This improved the efficiency of large application swaps at the expense of more page table changes - if tasks were just being switched in and out rapidly with very little access, this would be significantly faster. However, there were known problems with this.
ARM 6 and ARM 7 had different abort handling which meant that fixing up
failures on these systems was significantly harder - and had not been done.
Prior to StrongARM revision T, a bug in the processor meant that the lazy
task swapping couldn't be done reliably. On these processors, the LDMIB
(load multiple, increment before) instruction did not handle aborting
operations properly with particular constraints on the registers being
loaded. This meant that such instructions couldn't be reliably replayed
after the abort - and prevented Lazy Task Swapping from being enabled.
During our testing we tested revision S StrongARMs to check the behaviour, but never found any problems with the applications we were using when the feature was forced on. In any case, we left the feature as it was, because the errata was very clear that it could be a problem - the fact that we didn't see any problems didn't really mean that it wouldn't be a problem.
The abort handler for the application space is very short, in comparison to the 'full' trapping which is present for other operations. Early in the abort handler, the address being paged in would be filtered off and passed to the handlers for fix up. Once fixed up - the page tables rewritten to their correct value - the system would return to the failing instruction to be executed again.
However, this causes a problem in some circumstances. As discussed previously, the memory handling in RISC OS dates back a long way, and hadn't really been updated to take account of the new Lazy Task Swapping abort handling. If a page was protected (for example, made read only in USR mode) using the defined interface (SWI OS_SetMemMapEntries) and Lazy Task Swapping was enabled, the abort handler was oblivious to this. If you wrote to the read only page, the system would see an abort. The abort handler would ensure that the page entry was the one that it expected (which it already was), and would then re-execute the instruction. Which would then abort in exactly the same way.

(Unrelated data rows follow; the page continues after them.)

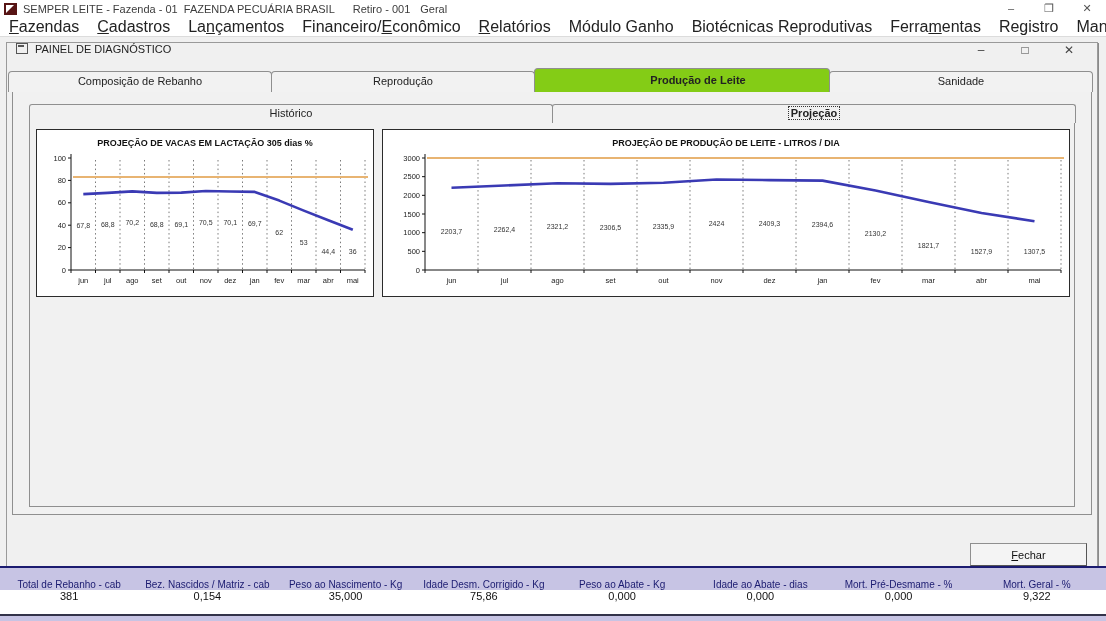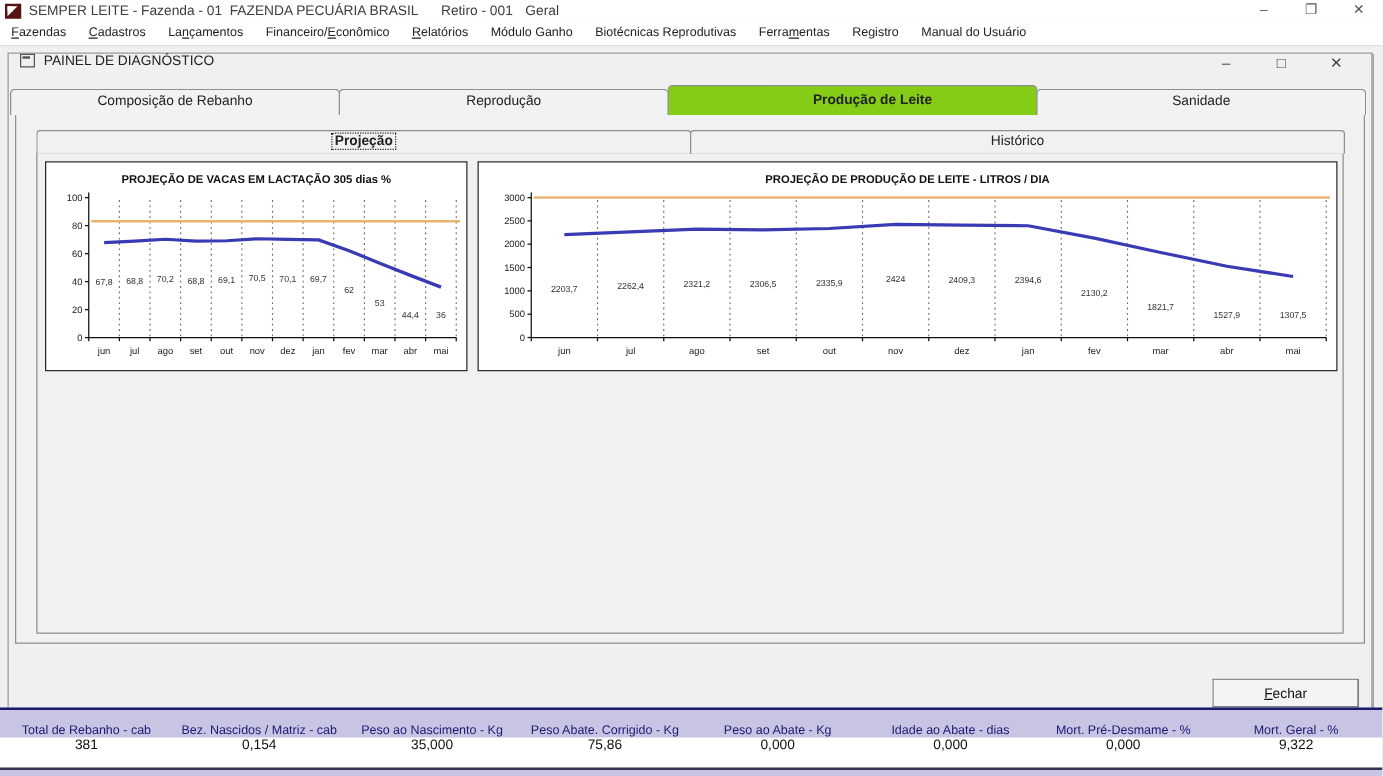--- a/index.html
+++ b/index.html
@@ -24,7 +24,7 @@
   
   .menubar {
     position:absolute; top:17px; left:0; right:0; height:20px; background:#ffffff;
-    border-bottom:1px solid #dcdcdc; display:flex; align-items:center; font-size:10px; color:#222;
+    border-bottom:1px solid #dcdcdc; display:flex; align-items:center; font-size:16px; color:#222;
   }
   .menu-item { padding:0 9px; white-space:nowrap; }
   .menu-item u { text-decoration:underline; }

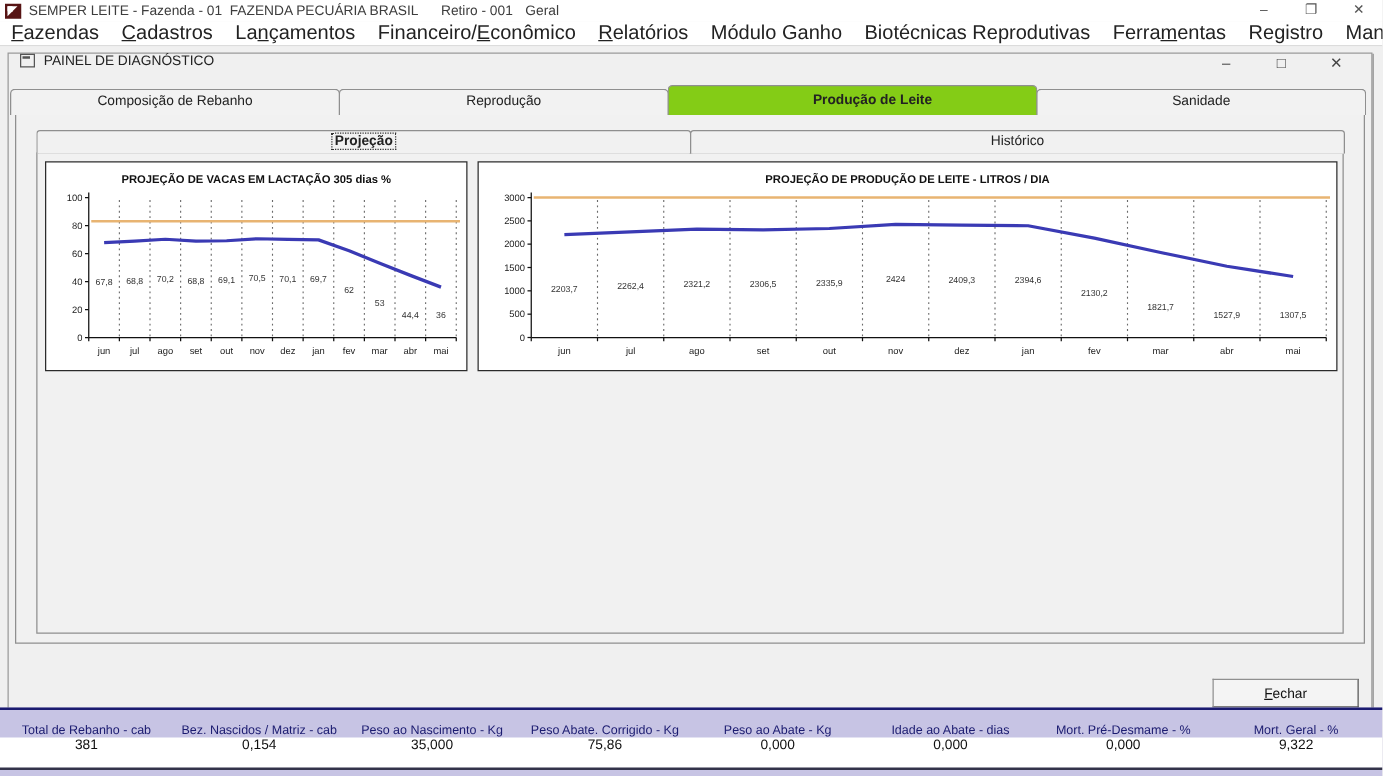--- a/index.html
+++ b/index.html
@@ -131,8 +131,8 @@
 
   <div class="tab-page">
     <div class="subtabs-row">
+        <div class="subtab"><span class="subtab-label">Histórico</span></div>
         <div class="subtab active"><span class="subtab-label">Projeção</span></div>
-        <div class="subtab"><span class="subtab-label">Histórico</span></div>
       </div>
     <div class="sub-page">
       <div class="chart-panel left">

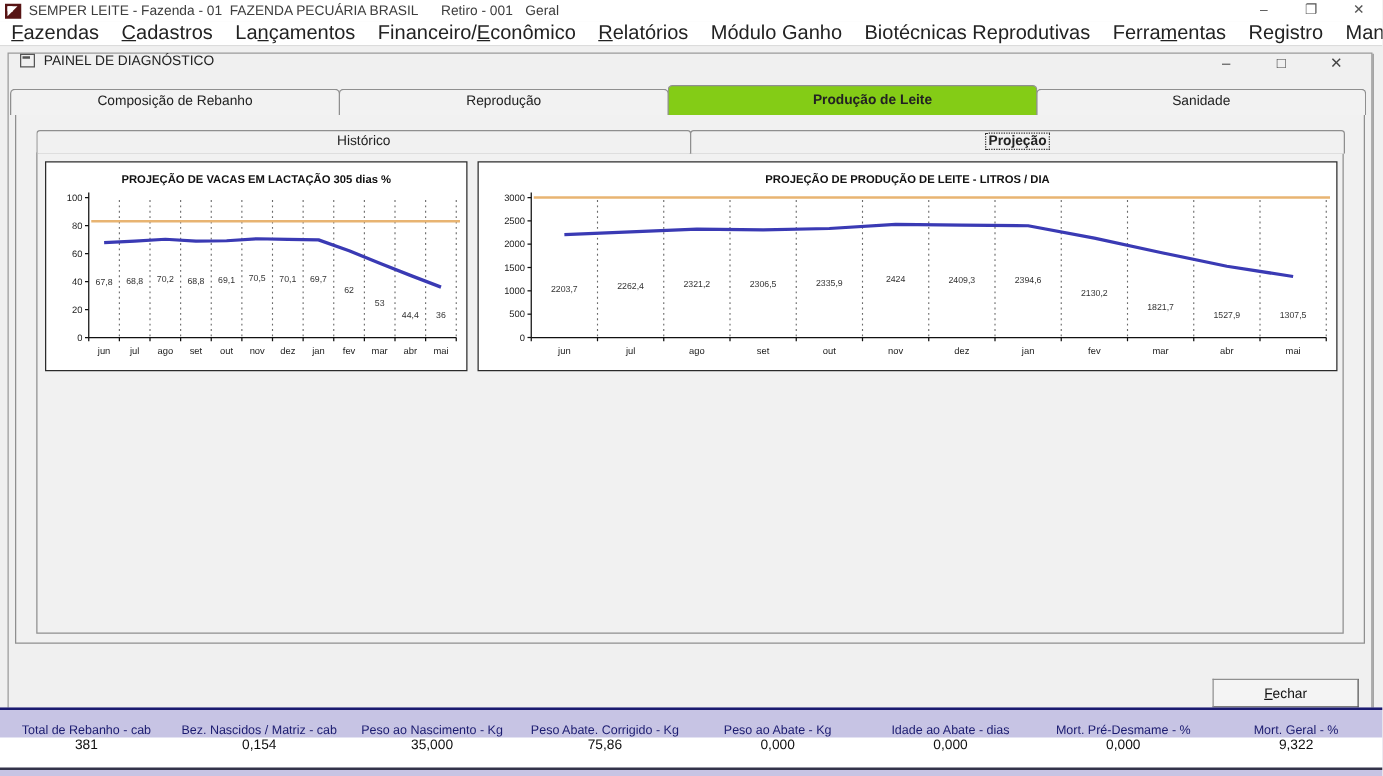--- a/index.html
+++ b/index.html
@@ -290,7 +290,7 @@
       <div class="status-label">Total de Rebanho - cab</div>
       <div class="status-label">Bez. Nascidos / Matriz - cab</div>
       <div class="status-label">Peso ao Nascimento - Kg</div>
-      <div class="status-label">Peso Abate. Corrigido - Kg</div>
+      <div class="status-label">Idade Desm. Corrigido - Kg</div>
       <div class="status-label">Peso ao Abate - Kg</div>
       <div class="status-label">Idade ao Abate - dias</div>
       <div class="status-label">Mort. Pré-Desmame - %</div>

A few applications and tools would try to protect the application space, and this caused a problem. There was also an issue that these protections wouldn't actually be preserved some of the time. The calls that checked the page tables (SWI OS_ReadMemMapEntries, SWI OS_FindMemMapEntries and SWI OS_Memory) were unaware of the new state of the page tables, and would claim that there were no pages in use if they hadn't been paged in yet, rather than returning the pages that would be there when they were mapped in. The Lazy Task Swapping should be entirely transparent to these interfaces. I fixed a few of these whilst working on the abort trap handling and testing the behaviour of different mapping operations.

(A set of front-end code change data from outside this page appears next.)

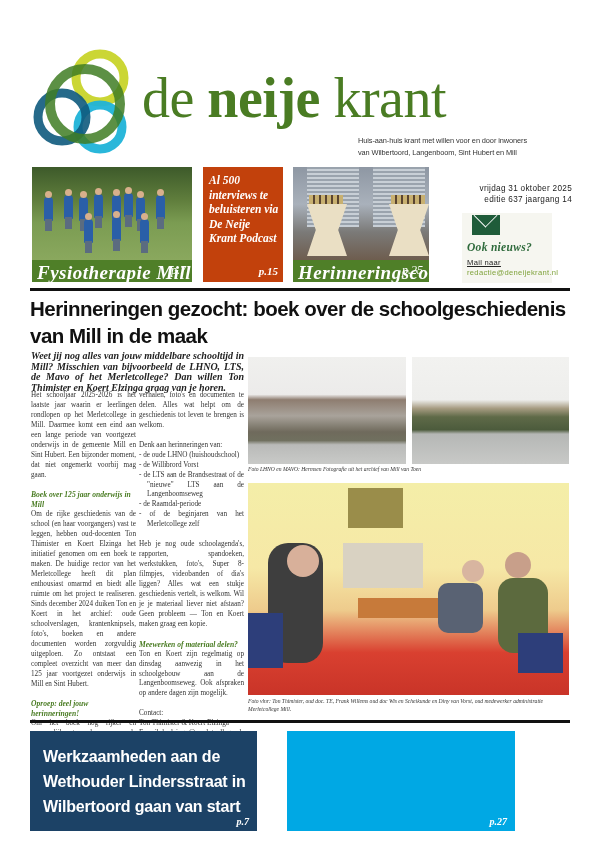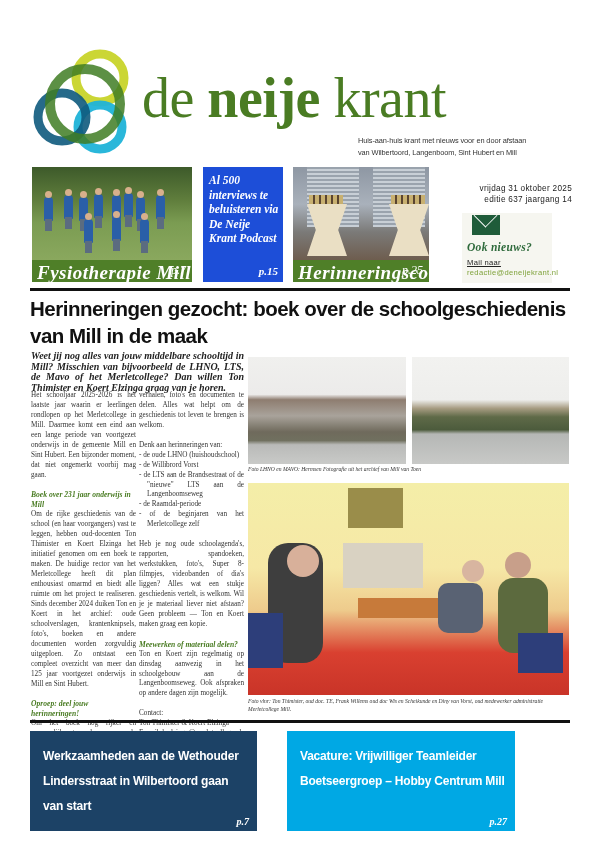--- a/index.html
+++ b/index.html
@@ -79,7 +79,7 @@
 </div>
 <div class="title"><span>de</span> <span class="bold">neije</span> <span>krant</span></div>
 <div class="tagline">
-  <div>Huis-aan-huis krant met nieuws voor en door afstaan</div>
+  <div>Huis-aan-huis krant met willen voor en door inwoners</div>
   <div>van Wilbertoord, Langenboom, Sint Hubert en Mill</div>
 </div>
 

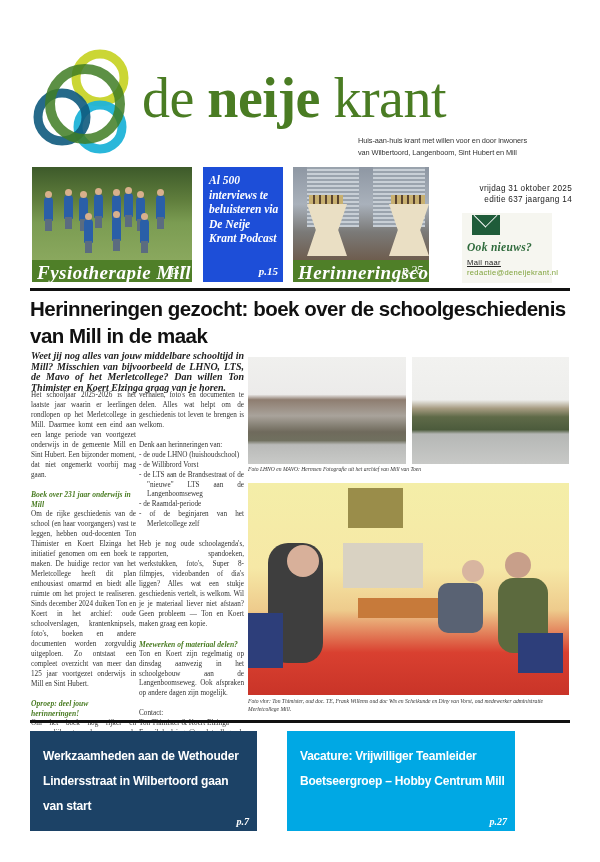--- a/index.html
+++ b/index.html
@@ -23,7 +23,7 @@
   .person { position: absolute; width: 9px; height: 24px; background: #2a5fa8; border-radius: 4px 4px 1px 1px; }
   .person::before { content: ""; position: absolute; left: 1px; top: -6px; width: 7px; height: 7px; border-radius: 50%; background: #d8b08c; }
   .person::after { content: ""; position: absolute; left: 1px; top: 22px; width: 7px; height: 12px; background: #5b6c80; }
-  .t2 { left: 203px; width: 80px; background: #1d4ed8; }
+  .t2 { left: 203px; width: 80px; background: #c2410c; }
   .t2 .txt { position: absolute; left: 6px; top: 6px; right: 4px; color: #fff; font-style: italic; font-weight: bold; font-size: 11.5px; line-height: 14.5px; }
   .t2 .pg { position: absolute; right: 5px; bottom: 5px; color: #fff; font-style: italic; font-weight: bold; font-size: 11px; text-align: center; }
   .t3 { left: 293px; width: 136px; }

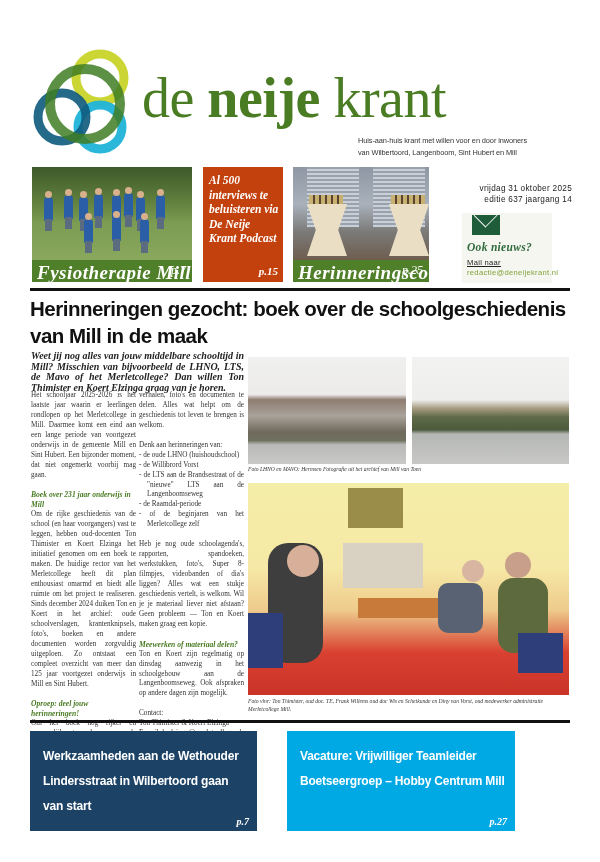--- a/index.html
+++ b/index.html
@@ -141,7 +141,7 @@
 
 <div class="col c1">
   <p>Het schooljaar 2025-2026 is het laatste jaar waarin er leerlingen rondlopen op het Merletcollege in Mill. Daarmee komt een eind aan een lange periode van voortgezet onderwijs in de gemeente Mill en Sint Hubert. Een bijzonder moment, dat niet ongemerkt voorbij mag gaan.</p>
-  <div class="sub">Boek over 231 jaar onderwijs in Mill</div>
+  <div class="sub">Boek over 125 jaar onderwijs in Mill</div>
   <p>Om de rijke geschiedenis van de school (en haar voorgangers) vast te leggen, hebben oud-docenten Ton Thimister en Koert Elzinga het initiatief genomen om een boek te maken. De huidige rector van het Merletcollege heeft dit plan enthousiast omarmd en biedt alle ruimte om het project te realiseren. Sinds december 2024 duiken Ton en Koert in het archief: oude schoolverslagen, krantenknipsels, foto's, boeken en andere documenten worden zorgvuldig uitgeploen. Zo ontstaat een compleet overzicht van meer dan 125 jaar voortgezet onderwijs in Mill en Sint Hubert.</p>
   <div class="sub">Oproep: deel jouw herinneringen!</div>
   <p>Om het boek nog rijker en persoonlijker te maken, roepen de initiatiefnemers oud-leerlingen en (oud-)medewerkers op om hun</p>

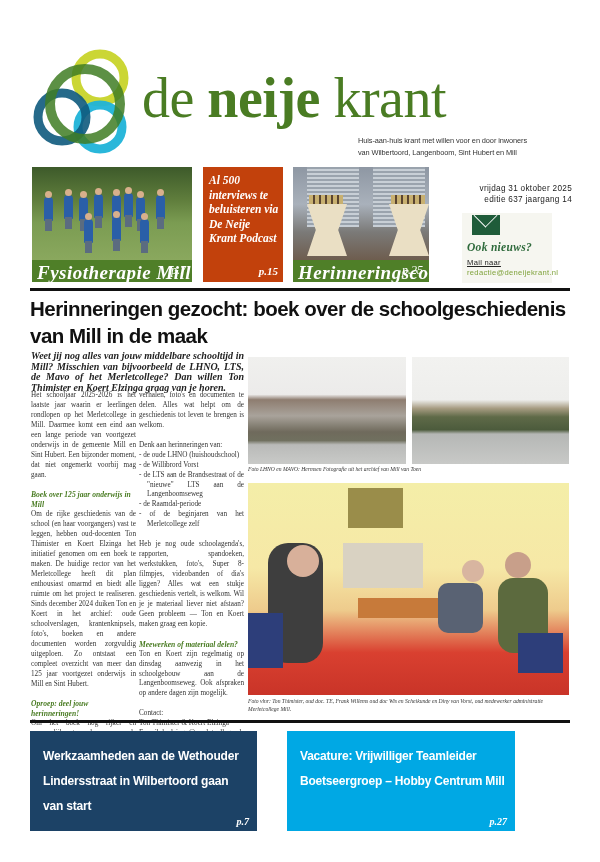--- a/index.html
+++ b/index.html
@@ -60,7 +60,7 @@
 
   
   .box { position: absolute; top: 731px; height: 100px; color: #fff; font-family: "Liberation Sans", sans-serif; font-weight: bold; }
-  .box .bt { position: absolute; left: 13px; top: 13px; right: 10px; font-size: 12px; line-height: 25px; letter-spacing: -0.2px; }
+  .box .bt { position: absolute; left: 13px; top: 13px; right: 10px; font-size: 16px; line-height: 25px; letter-spacing: -0.2px; }
   .box .pg { position: absolute; right: 8px; bottom: 4px; font-family: "Liberation Serif", serif; font-style: italic; font-size: 10px; font-weight: bold; }
   .b1 { left: 30px; width: 227px; background: #1c4266; }
   .b2 { left: 287px; width: 227px; background: #00a8e4; }

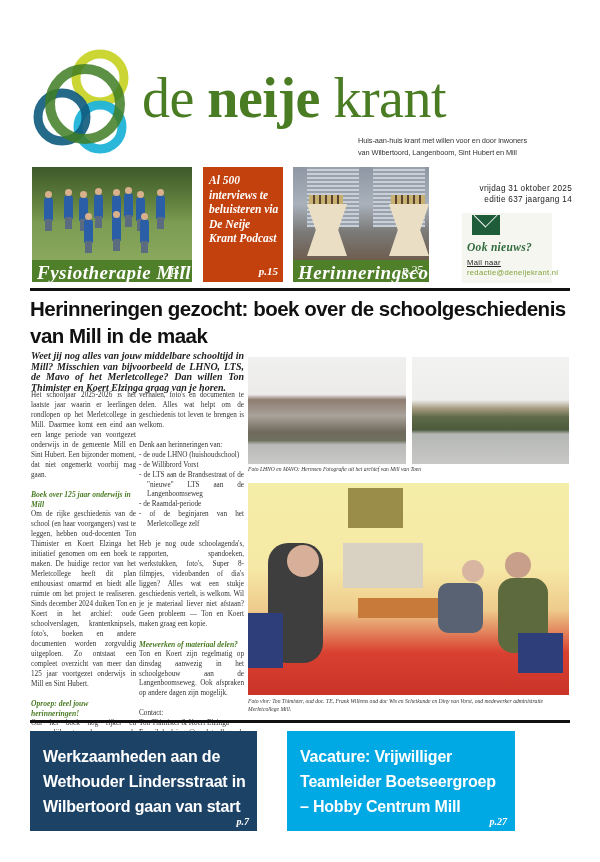--- a/index.html
+++ b/index.html
@@ -192,7 +192,6 @@
   <div class="pg">p.7</div>
 </div>
 <div class="box b2">
-  <div class="bt">Vacature: Vrijwilliger Teamleider Boetseergroep – Hobby Centrum Mill</div>
   <div class="pg">p.27</div>
 </div>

RISC OS 4 dynamic area flags
RISC OS 4 had introduced a few new concepts for Dynamic Area support - those of application bound, shrinkable, and sparse areas.
Application bound areas
The application bound areas were intended to be paged in and out with the application, but had not been implemented in RISC OS 4. They were not pursued by myself during the development of Select. They might have been followed up later, as more of the environment was rationalised, but for the extant versions it was a redundant flag.
Sparse areas
Sparse areas were intended to allow large dynamic areas to have areas of unmapped memory in them. For example, the module area could have holes where the memory had been freed. Such use would reduce the actual memory usage of the system, although the memory fragmentation would remain. It had been planned that we could use the sparse areas for things like the RMA, but the gain would be small. In theory, cache areas could use this to reduce their memory usage. As discussed later, I wrote a few examples of code which created a virtual memory system in a Dynamic Area, but its use never progressed - in the OS - much further than this. The areas were tested and were very reliable, though.
Shrinkable areas
Shrinkable areas, on the other hand were used in a few places. The principle with shrinkable areas was that often the data in the area didn't need to be there - either because it was a cache, or the memory was just pre-allocated to save time later. The Kernel, when asked how much memory was free, could query these shrinkable areas to ask how much memory they might reclaim. Generally, handlers should return very quickly from these requests as there could be a lot of calls. If the Kernel ran out of actual memory in its pool, it can request that areas shrink themselves by an amount. This allows them to free up some space if their workspace isn't actually required.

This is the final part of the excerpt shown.